__WORK INSTRUCTIONS__
Return only the number of lines in the records below where the string "class" shows up.

----- RECORDS FOR PROCESSING -----

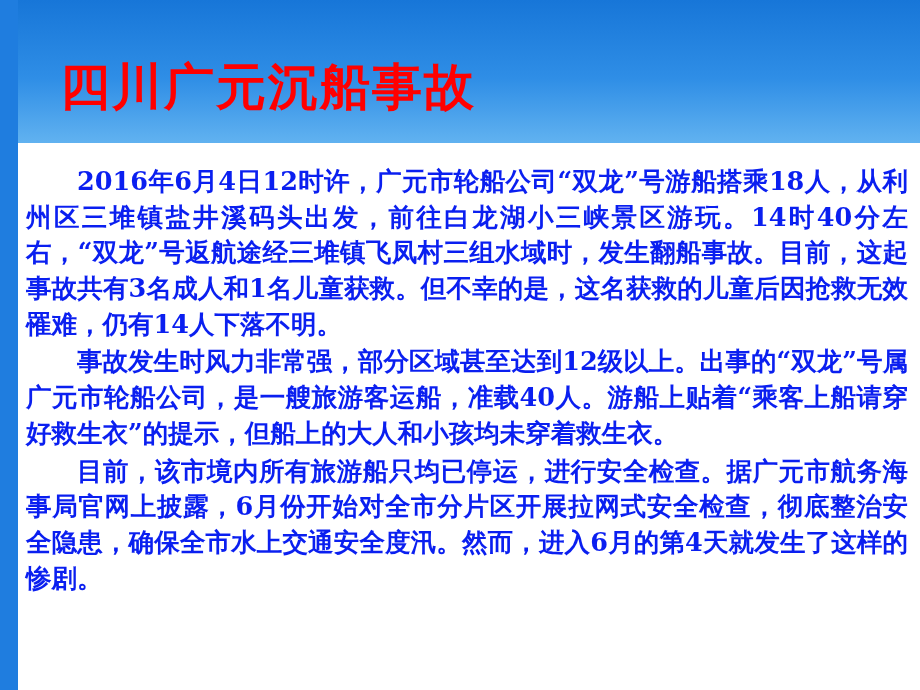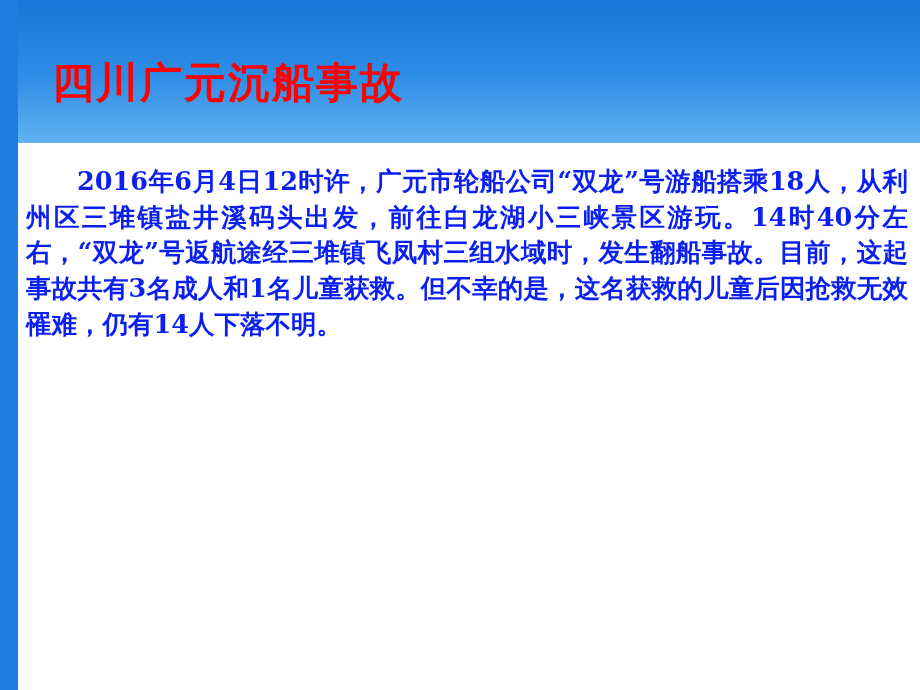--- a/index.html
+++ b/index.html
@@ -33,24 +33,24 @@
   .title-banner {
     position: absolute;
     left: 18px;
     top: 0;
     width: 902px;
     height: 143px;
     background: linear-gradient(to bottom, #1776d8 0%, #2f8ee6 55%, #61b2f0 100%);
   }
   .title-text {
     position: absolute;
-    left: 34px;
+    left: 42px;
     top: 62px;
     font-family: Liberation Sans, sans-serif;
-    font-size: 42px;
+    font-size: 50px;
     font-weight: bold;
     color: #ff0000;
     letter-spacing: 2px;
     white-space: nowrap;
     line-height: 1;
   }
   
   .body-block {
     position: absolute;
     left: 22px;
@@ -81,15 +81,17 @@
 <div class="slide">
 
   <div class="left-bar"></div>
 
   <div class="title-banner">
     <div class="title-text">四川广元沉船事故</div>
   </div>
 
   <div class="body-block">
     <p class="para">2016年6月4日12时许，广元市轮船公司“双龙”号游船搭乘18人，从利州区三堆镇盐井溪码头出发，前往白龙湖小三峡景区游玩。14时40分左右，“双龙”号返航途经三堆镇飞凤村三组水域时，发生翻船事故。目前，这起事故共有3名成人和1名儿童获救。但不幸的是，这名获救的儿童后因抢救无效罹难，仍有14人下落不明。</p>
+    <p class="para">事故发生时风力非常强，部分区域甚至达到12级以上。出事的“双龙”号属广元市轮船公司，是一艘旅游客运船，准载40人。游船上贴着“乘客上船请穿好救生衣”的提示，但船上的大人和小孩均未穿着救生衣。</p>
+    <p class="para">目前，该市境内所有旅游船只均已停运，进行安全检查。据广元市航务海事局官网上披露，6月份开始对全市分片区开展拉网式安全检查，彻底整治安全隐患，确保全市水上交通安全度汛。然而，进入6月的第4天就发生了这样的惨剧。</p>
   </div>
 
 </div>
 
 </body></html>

-----

__EXERCISE ANSWER__
8